[Work to be completed] Sort through the data and copy the lines holding the word "radius".

[Input material]
*****
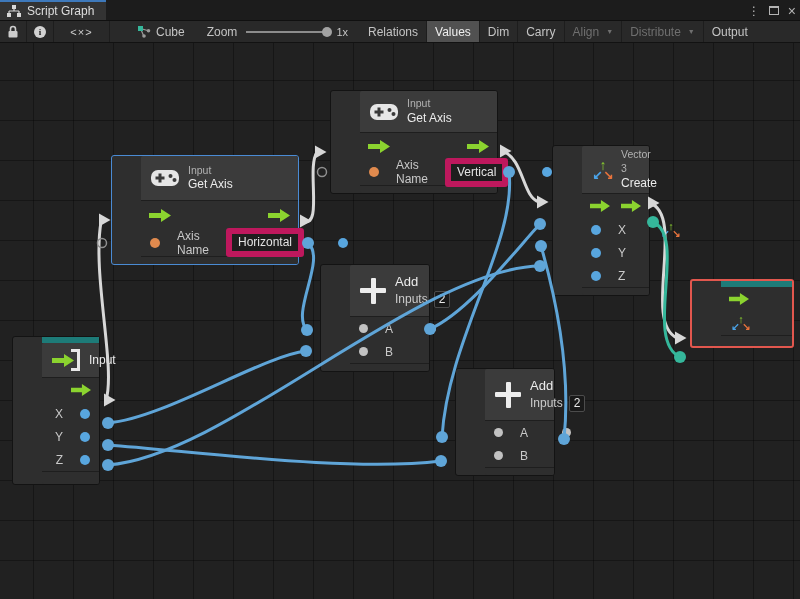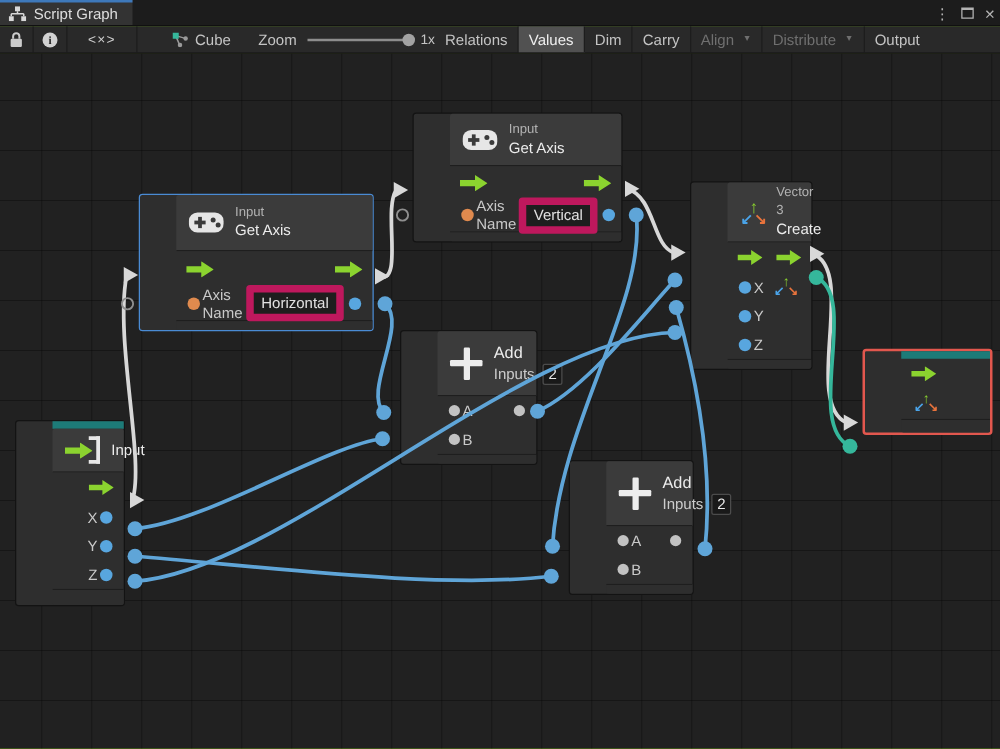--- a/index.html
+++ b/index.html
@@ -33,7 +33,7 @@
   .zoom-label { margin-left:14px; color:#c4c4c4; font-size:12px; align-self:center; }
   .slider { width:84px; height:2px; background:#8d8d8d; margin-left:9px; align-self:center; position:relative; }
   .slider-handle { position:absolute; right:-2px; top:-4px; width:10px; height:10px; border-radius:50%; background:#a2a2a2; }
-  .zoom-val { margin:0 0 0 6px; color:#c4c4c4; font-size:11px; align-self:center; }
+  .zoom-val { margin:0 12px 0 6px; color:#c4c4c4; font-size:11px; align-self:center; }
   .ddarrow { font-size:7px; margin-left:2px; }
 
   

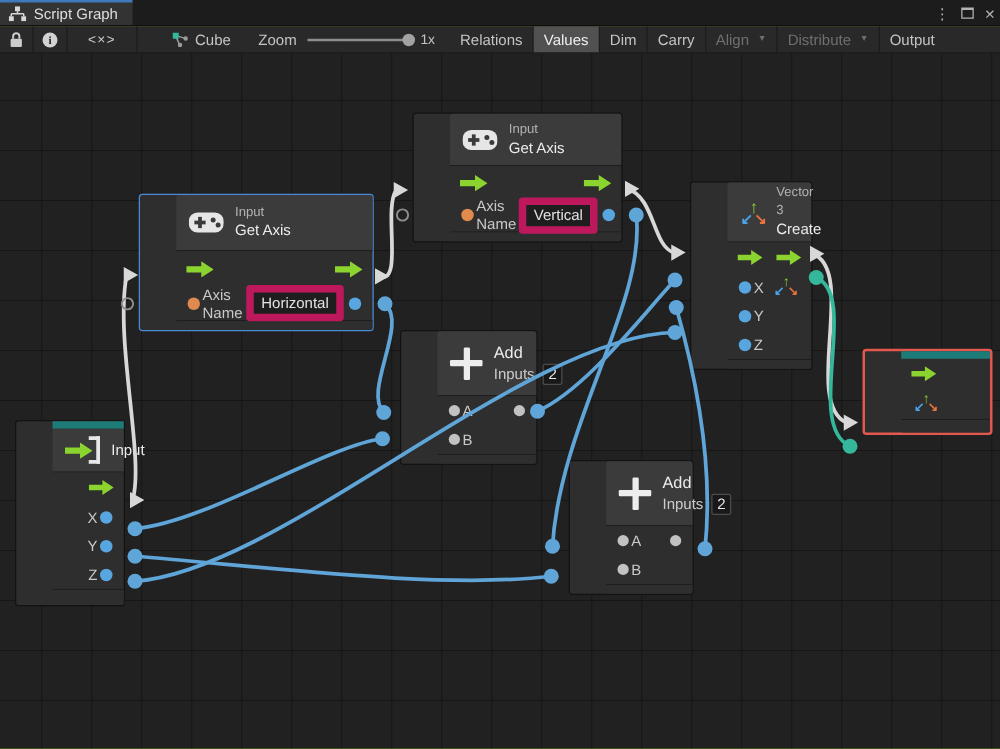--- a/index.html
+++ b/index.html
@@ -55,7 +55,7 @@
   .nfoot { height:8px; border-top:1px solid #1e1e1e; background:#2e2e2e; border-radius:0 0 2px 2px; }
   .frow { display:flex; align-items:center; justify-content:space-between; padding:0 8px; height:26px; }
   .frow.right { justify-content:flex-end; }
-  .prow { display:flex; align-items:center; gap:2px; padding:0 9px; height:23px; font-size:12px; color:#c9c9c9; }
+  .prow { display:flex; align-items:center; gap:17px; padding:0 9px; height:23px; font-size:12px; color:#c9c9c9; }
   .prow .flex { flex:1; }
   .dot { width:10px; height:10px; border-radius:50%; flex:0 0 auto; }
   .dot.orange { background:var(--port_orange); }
*****
[Your solution]
   .slider-handle { position:absolute; right:-2px; top:-4px; width:10px; height:10px; border-radius:50%; background:#a2a2a2; }
   .nfoot { height:8px; border-top:1px solid #1e1e1e; background:#2e2e2e; border-radius:0 0 2px 2px; }
   .dot { width:10px; height:10px; border-radius:50%; flex:0 0 auto; }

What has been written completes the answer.